Member of the Bundestag
- In office 7 September 1949 – 6 October 1957

Personal details
- Born: 24 May 1899 Solingen, Prussia, German Empire
- Died: 22 June 1971 (aged 72) Rotenburg an der Fulda, Hesse, West Germany
- Party: DNVP (1919–1931) NSDAP (1931–1932) NDP [de] (1945–1946) LDP/DPD (1946–1948) FDP (1948–1955) DP (1955–1962) DNVP (1962–1964) NPD (1964–1969)

= Heinrich Fassbender =

German politician (1899–1971)

Heinrich Fassbender (24 May 1899 - 22 June 1971) was a German politician and former member of the German Bundestag.

== Life ==
Fassbender was a member of the Hessian State Parliament from 1946 until 12 February 1948, when he resigned because he was elected Hessian member of the Bizone Economic Council (until 1949).

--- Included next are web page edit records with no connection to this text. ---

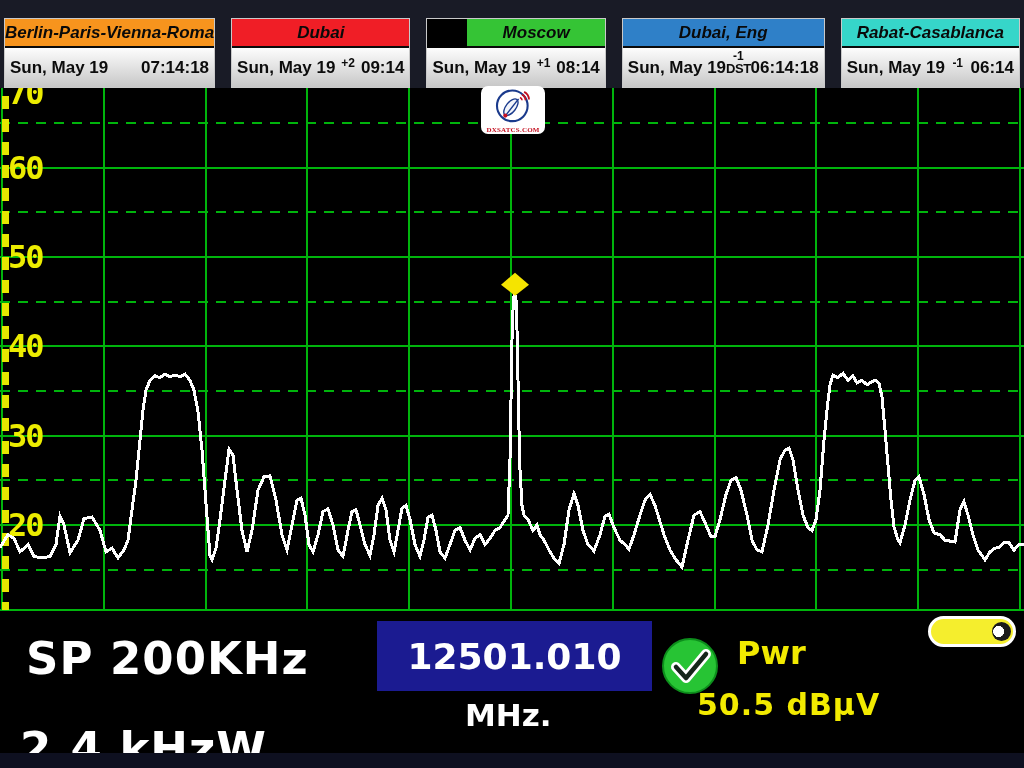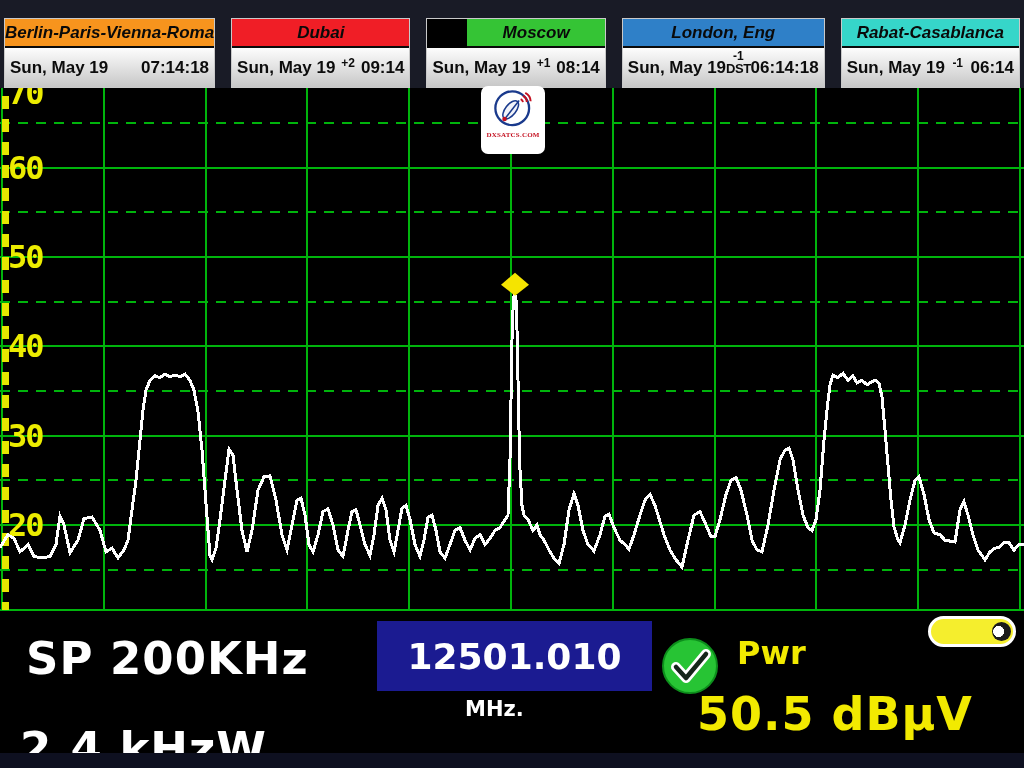--- a/index.html
+++ b/index.html
@@ -82,7 +82,7 @@
         </div>
       </div>
       <div class="clock-panel">
-        <div class="clock-head" style="background: rgb(47, 128, 200);">London, Eng</div>
+        <div class="clock-head" style="background: rgb(47, 128, 200);">Dubai, Eng</div>
         <div class="clock-time">
           <span>Sun, May 19</span>
           <span class="offset">

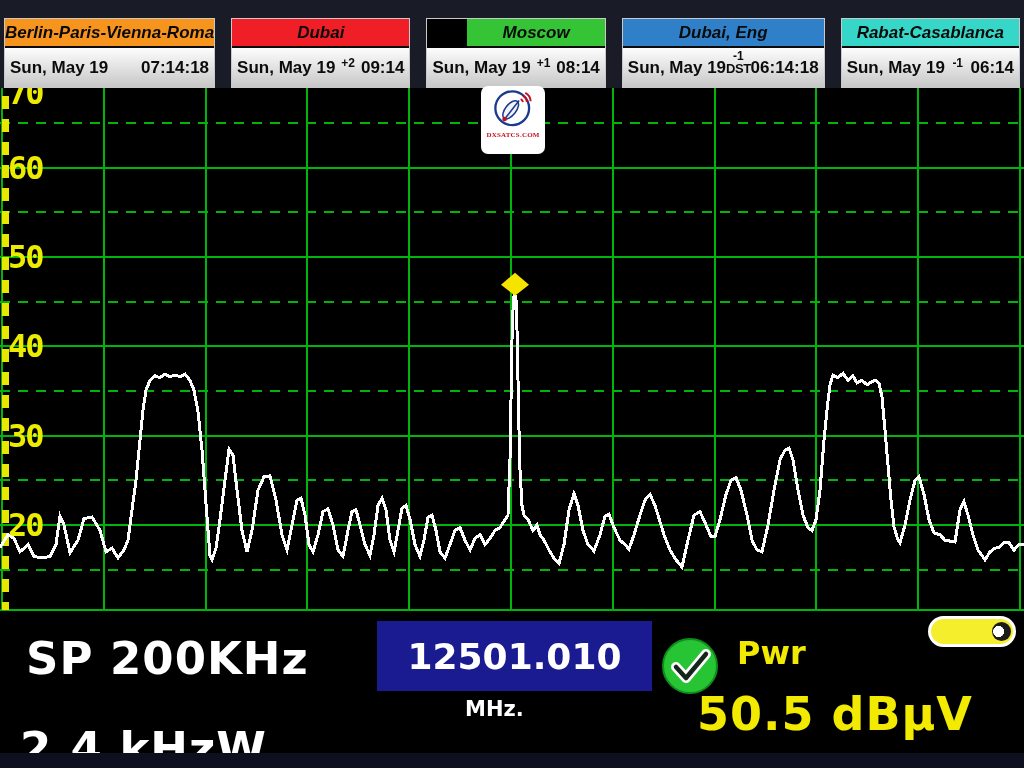--- a/index.html
+++ b/index.html
@@ -24,7 +24,7 @@
   
   #chart-wrap{position:absolute;left:0;top:88px;width:1024px;height:524px;background:#000;}
   
-  .logo{position:absolute;left:481px;top:86px;width:64px;height:68px;background:#fff;
+  .logo{position:absolute;left:481px;top:86px;width:64px;height:48px;background:#fff;
         border-radius:7px;z-index:6;display:flex;flex-direction:column;align-items:center;
         justify-content:flex-start;padding-top:1px;box-sizing:border-box;}
   .logo-text{font-size:7px;font-weight:bold;color:#c41020;letter-spacing:.2px;

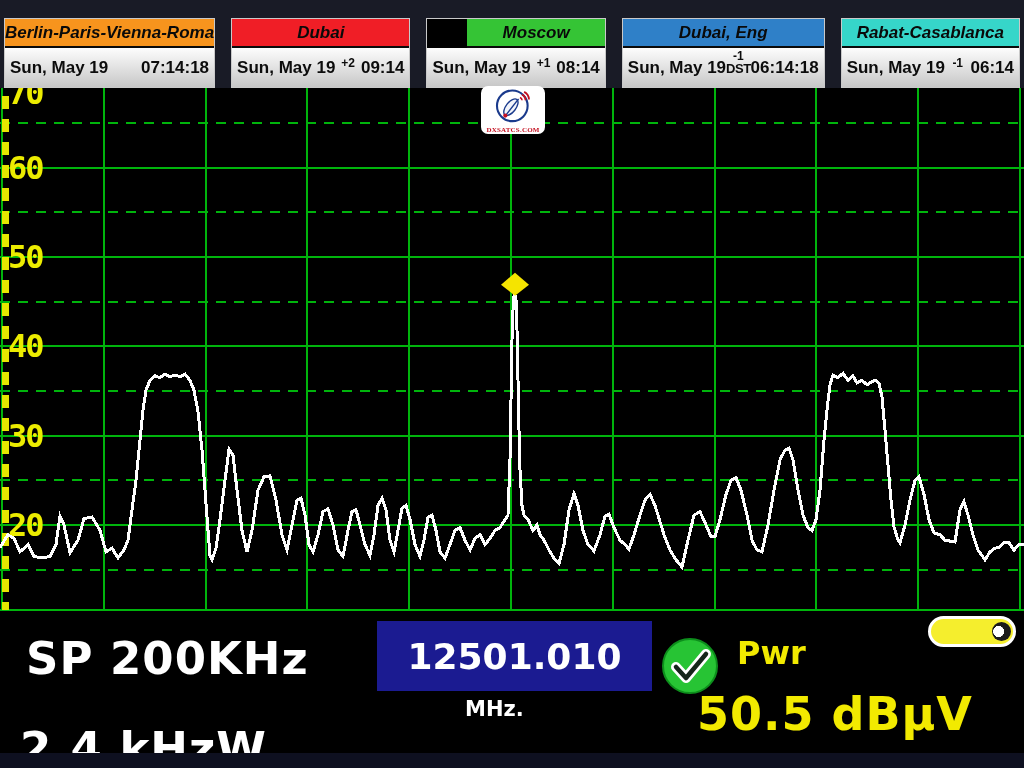--- a/index.html
+++ b/index.html
@@ -36,7 +36,7 @@
   .freq-box{position:absolute;left:377px;top:621px;width:275px;height:70px;background:#1b1b91;
             display:flex;align-items:center;justify-content:center;}
   .freq-box span{color:#fff;font-family:"DejaVu Sans",sans-serif;font-weight:bold;font-size:36px;}
-  .mhz{left:465px;top:697px;font-size:21px;}
+  .mhz{left:465px;top:697px;font-size:31px;}
   .pwr{left:737px;top:634px;font-size:32px;color:#f2ea00;}
   .pwr-val{left:697px;top:687px;font-size:46px;color:#f2ea00;letter-spacing:1px;}
   .check{position:absolute;left:662px;top:638px;width:57px;height:57px;}

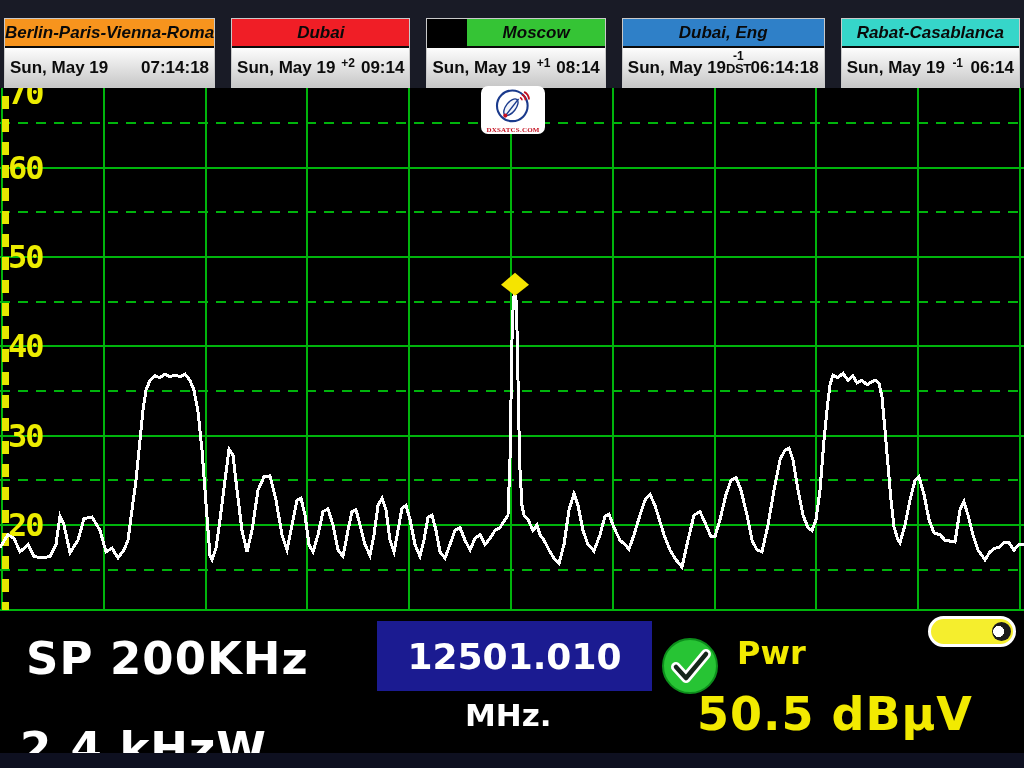--- a/index.html
+++ b/index.html
@@ -38,7 +38,7 @@
   .freq-box span{color:#fff;font-family:"DejaVu Sans",sans-serif;font-weight:bold;font-size:36px;}
   .mhz{left:465px;top:697px;font-size:31px;}
   .pwr{left:737px;top:634px;font-size:32px;color:#f2ea00;}
-  .pwr-val{left:697px;top:687px;font-size:46px;color:#f2ea00;letter-spacing:1px;}
+  .pwr-val{left:697px;top:687px;font-size:30px;color:#f2ea00;letter-spacing:1px;}
   .check{position:absolute;left:662px;top:638px;width:57px;height:57px;}
   .battery{position:absolute;left:928px;top:616px;width:88px;height:31px;background:#f5ee2d;
            border:3px solid #fff;border-radius:16px;box-sizing:border-box;}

In the 1949 Bundestag elections, he was elected to the German Bundestag, of which he was a member until 1957. In 1953 he was elected as a direct candidate in the Waldeck constituency of the Bundestag.

== Literature ==
Herbst, Ludolf (2002). "Biographisches Handbuch der Mitglieder des Deutschen Bundestages. 1949–2002"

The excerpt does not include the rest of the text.